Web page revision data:
--- START ---

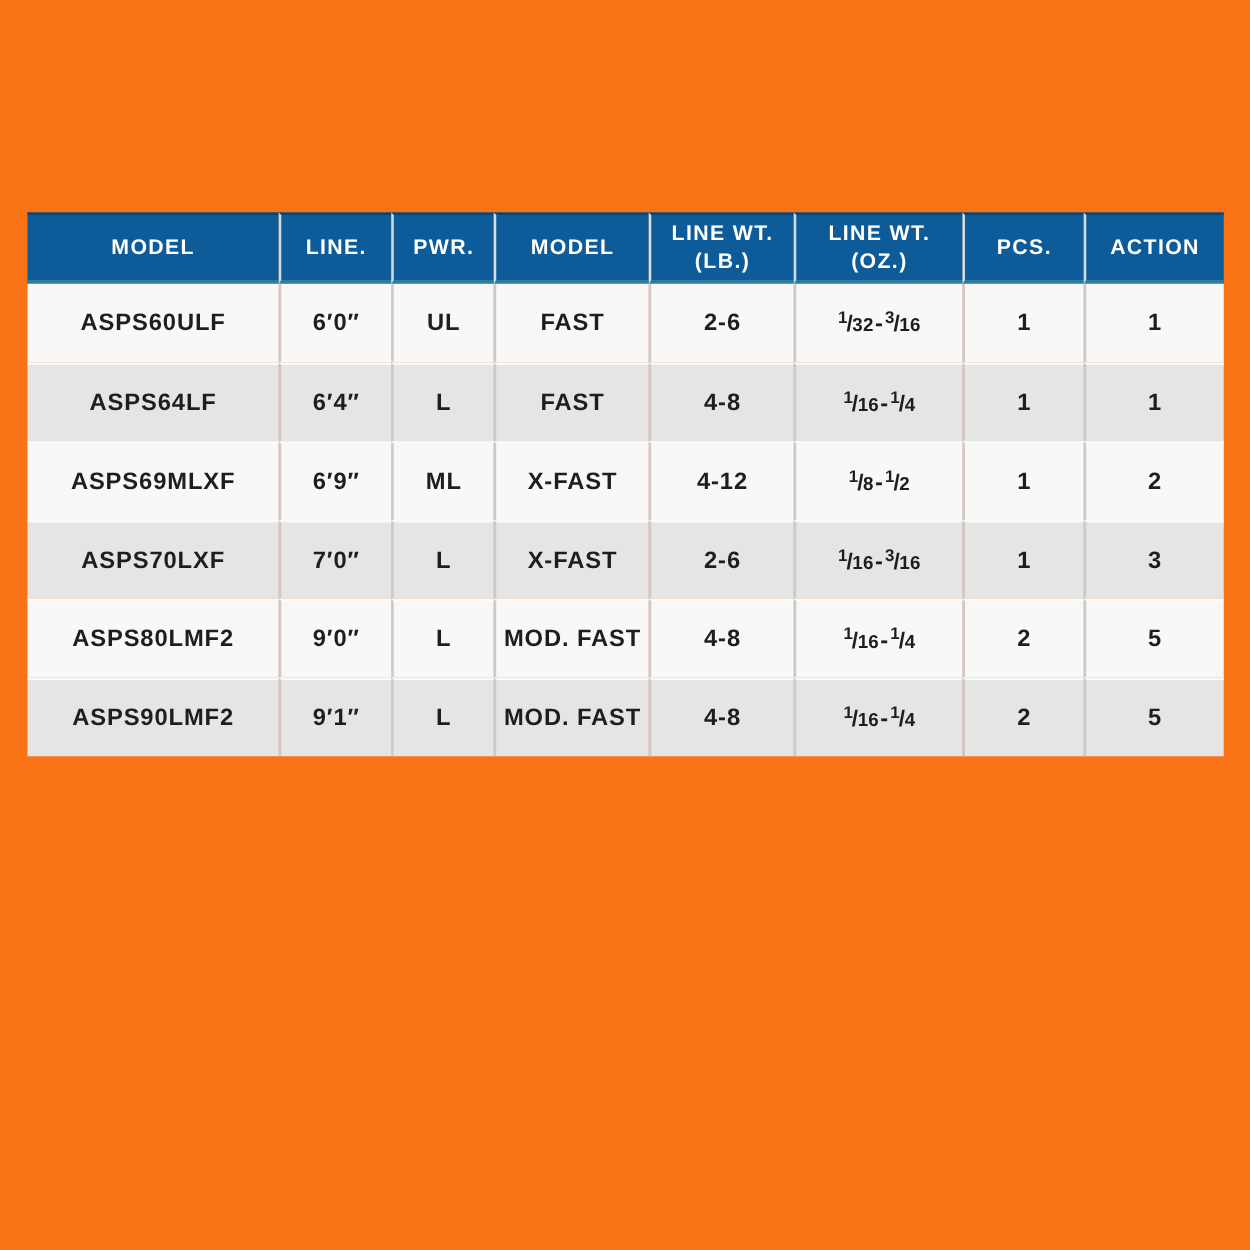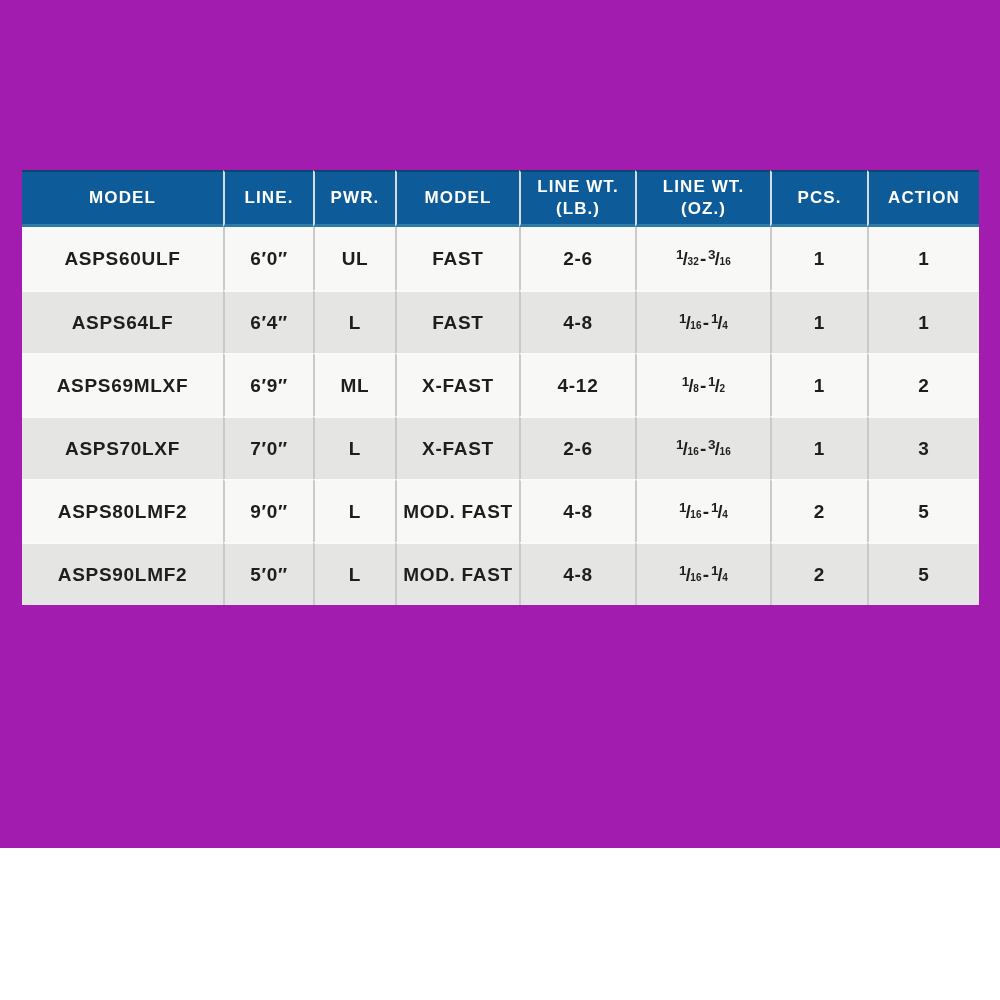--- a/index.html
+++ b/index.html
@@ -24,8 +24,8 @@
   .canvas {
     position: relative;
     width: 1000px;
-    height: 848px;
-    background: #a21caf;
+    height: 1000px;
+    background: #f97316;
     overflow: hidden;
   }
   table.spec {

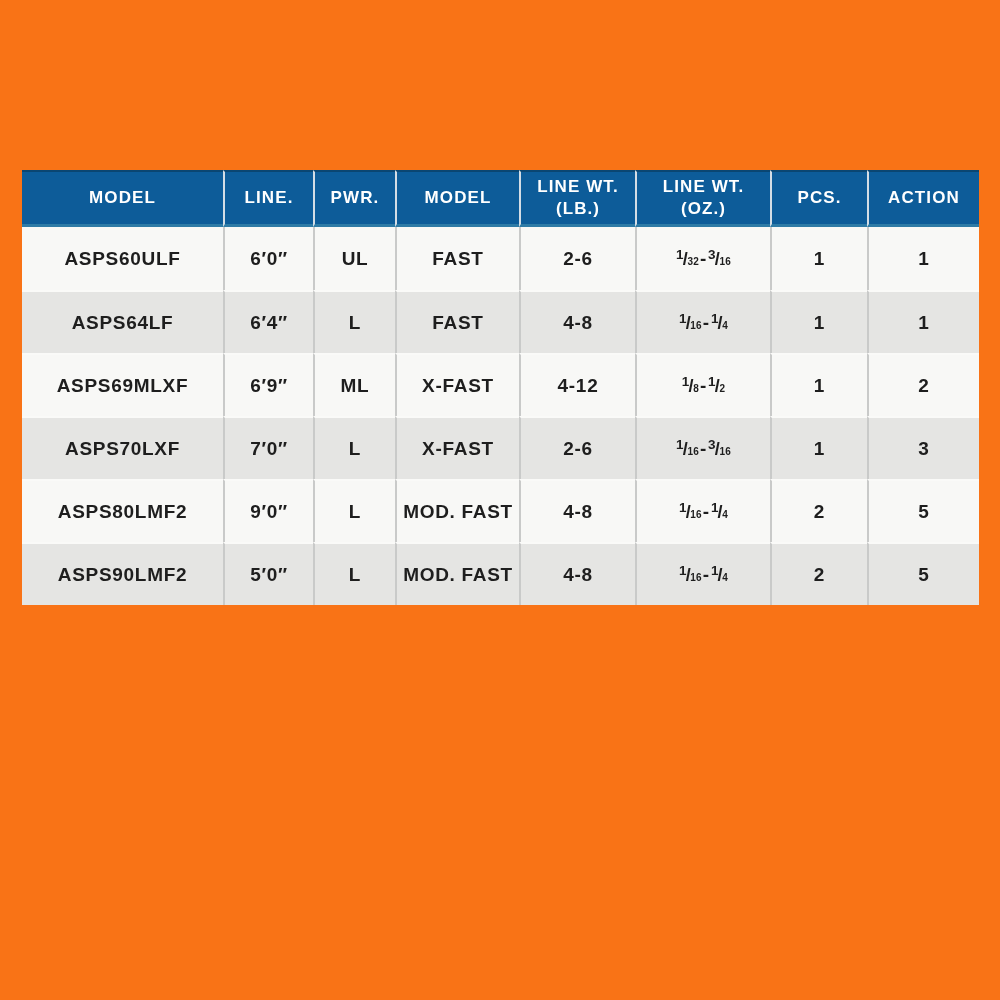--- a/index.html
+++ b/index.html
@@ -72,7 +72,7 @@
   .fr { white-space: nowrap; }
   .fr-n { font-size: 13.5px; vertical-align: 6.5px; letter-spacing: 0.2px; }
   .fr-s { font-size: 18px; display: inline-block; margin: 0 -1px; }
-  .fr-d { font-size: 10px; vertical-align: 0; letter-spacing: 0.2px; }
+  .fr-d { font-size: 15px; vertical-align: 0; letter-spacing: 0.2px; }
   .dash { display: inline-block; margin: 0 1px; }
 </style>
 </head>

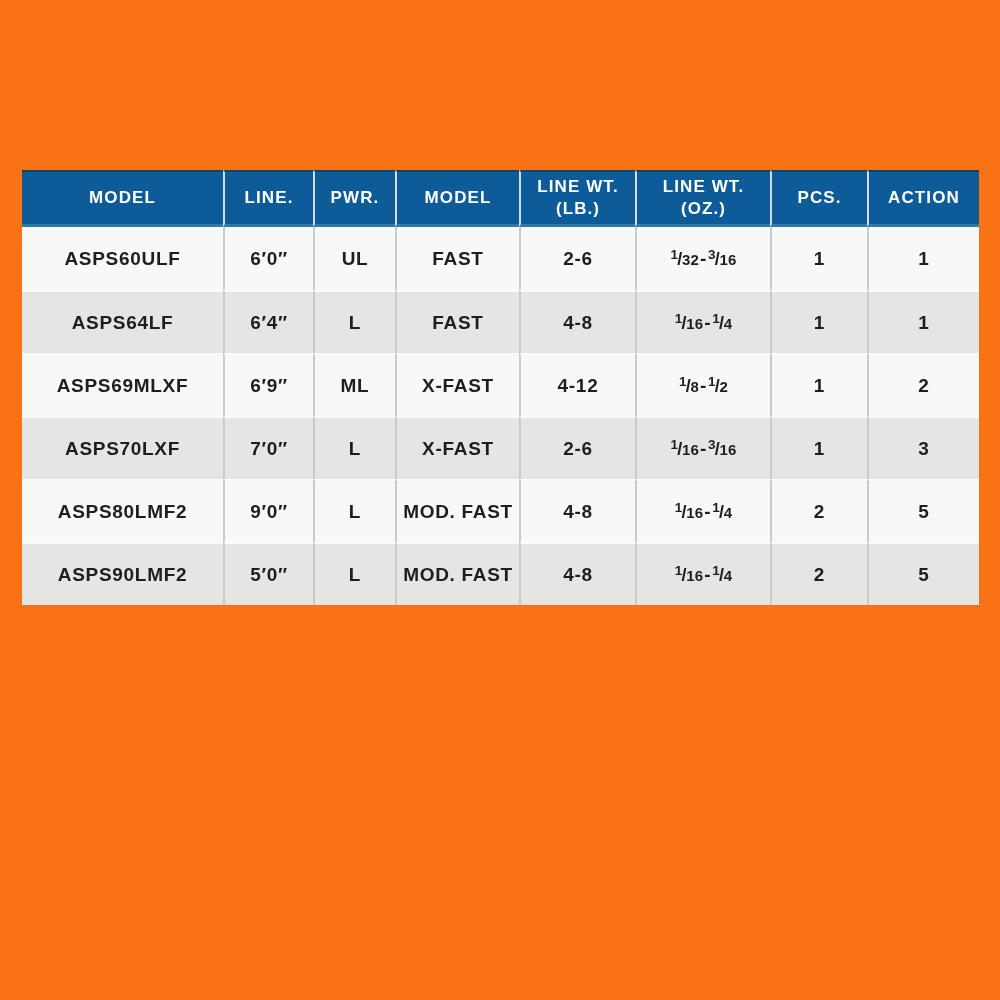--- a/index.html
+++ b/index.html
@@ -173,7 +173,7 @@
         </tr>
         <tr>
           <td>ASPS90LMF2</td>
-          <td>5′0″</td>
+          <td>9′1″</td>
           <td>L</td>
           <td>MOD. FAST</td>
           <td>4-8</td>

--- END ---

WORK TASK. Output every entry above verbatim, but leave out the pictures.

RESPONSE TO THIS EXERCISE.
--- a/index.html
+++ b/index.html
@@ -24,8 +24,8 @@
   .canvas {
     position: relative;
     width: 1000px;
-    height: 848px;
-    background: #a21caf;
+    height: 1000px;
+    background: #f97316;
     overflow: hidden;
   }
   table.spec {

--- a/index.html
+++ b/index.html
@@ -72,7 +72,7 @@
   .fr { white-space: nowrap; }
   .fr-n { font-size: 13.5px; vertical-align: 6.5px; letter-spacing: 0.2px; }
   .fr-s { font-size: 18px; display: inline-block; margin: 0 -1px; }
-  .fr-d { font-size: 10px; vertical-align: 0; letter-spacing: 0.2px; }
+  .fr-d { font-size: 15px; vertical-align: 0; letter-spacing: 0.2px; }
   .dash { display: inline-block; margin: 0 1px; }
 </style>
 </head>

--- a/index.html
+++ b/index.html
@@ -173,7 +173,7 @@
         </tr>
         <tr>
           <td>ASPS90LMF2</td>
-          <td>5′0″</td>
+          <td>9′1″</td>
           <td>L</td>
           <td>MOD. FAST</td>
           <td>4-8</td>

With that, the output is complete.